DES MOINES, Iowa (AP) — Workers with a 401(k) retirement account will soon know exactly how much they're paying in fees.
The Department of Labor released new rules on Thursday designed to force companies that provide 401(k) plans and services to employers to spell out all the fees charged.
Most people don't know that more than a half a dozen fees may be charged against their 401(k) account for recordkeeping, administration, investment advisory, brokerage and management services.
In addition, at least eight kinds of indirect fees and expenses could be charged. These are often shaved off the top of the account's investment gains.

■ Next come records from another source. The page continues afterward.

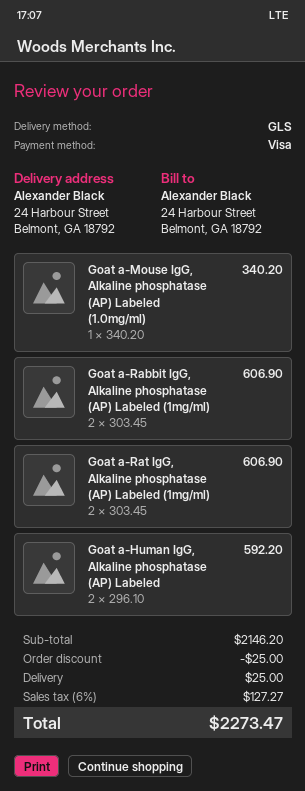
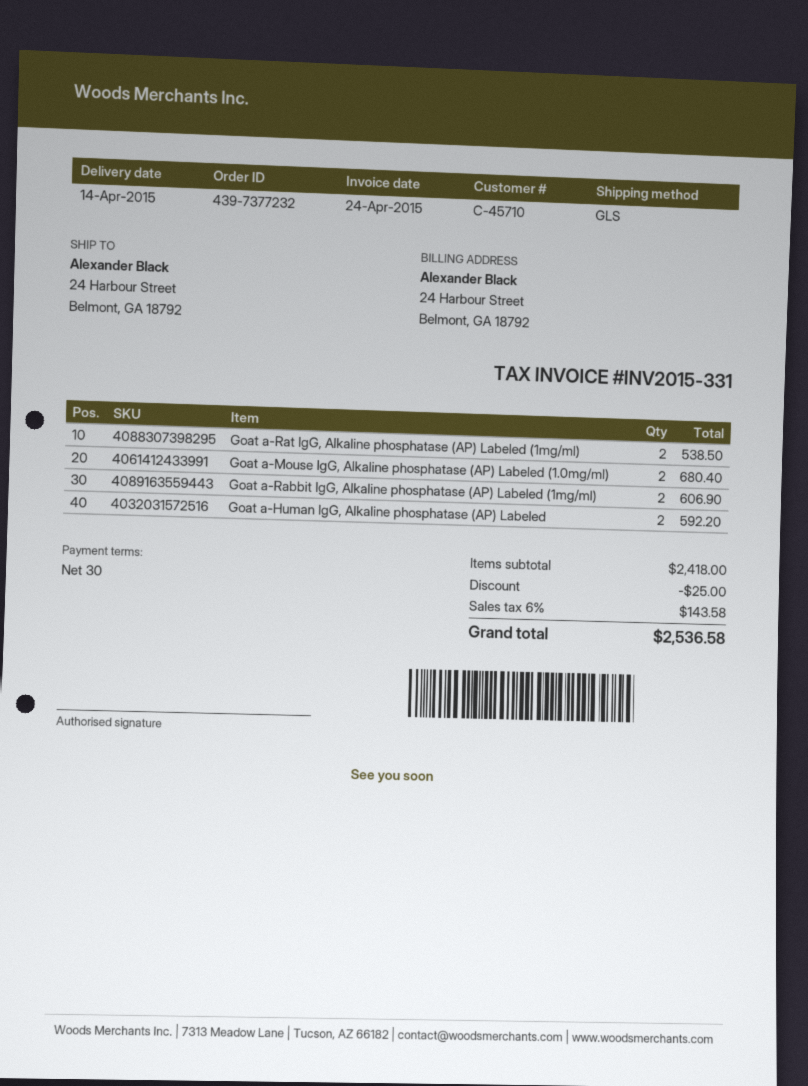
Goat a-Mouse IgG, Alkaline phosphatase (AP) Labeled (1.0mg/ml): 1 for 340.20 -> 2 for 680.40
Goat a-Rat IgG, Alkaline phosphatase (AP) Labeled (1mg/ml): 2 for 606.90 -> 2 for 538.50
subtotal: 2146.20 -> 2418.00
shipping: 25.00 -> none
tax: 6% = 127.27 -> 6% = 143.58
total: 2273.47 -> 2536.58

Any service provider paid more than $1,000 in connection with retirement accounts must provide detailed reports on fees, according to the new rules. That includes brokerage services and recordkeeping companies.
The regulations also will affect major providers and administrators of 401(k) plans including Fidelity Investments, The Vanguard Group, Principal Financial Group and Charles Schwab Corp.
Labor officials will give them a year to plan for the new rules, which have been years in the making. The department first published a notice it intended to make new rules in December 2007. A public hearing was held in 2008.
The department will publish the interim regulations Friday in the Federal Register and take comments until Aug. 30. It's specifically seeking comments on the costs service providers will incur by providing a summary statement of fees to companies offering 401(k) plans to workers.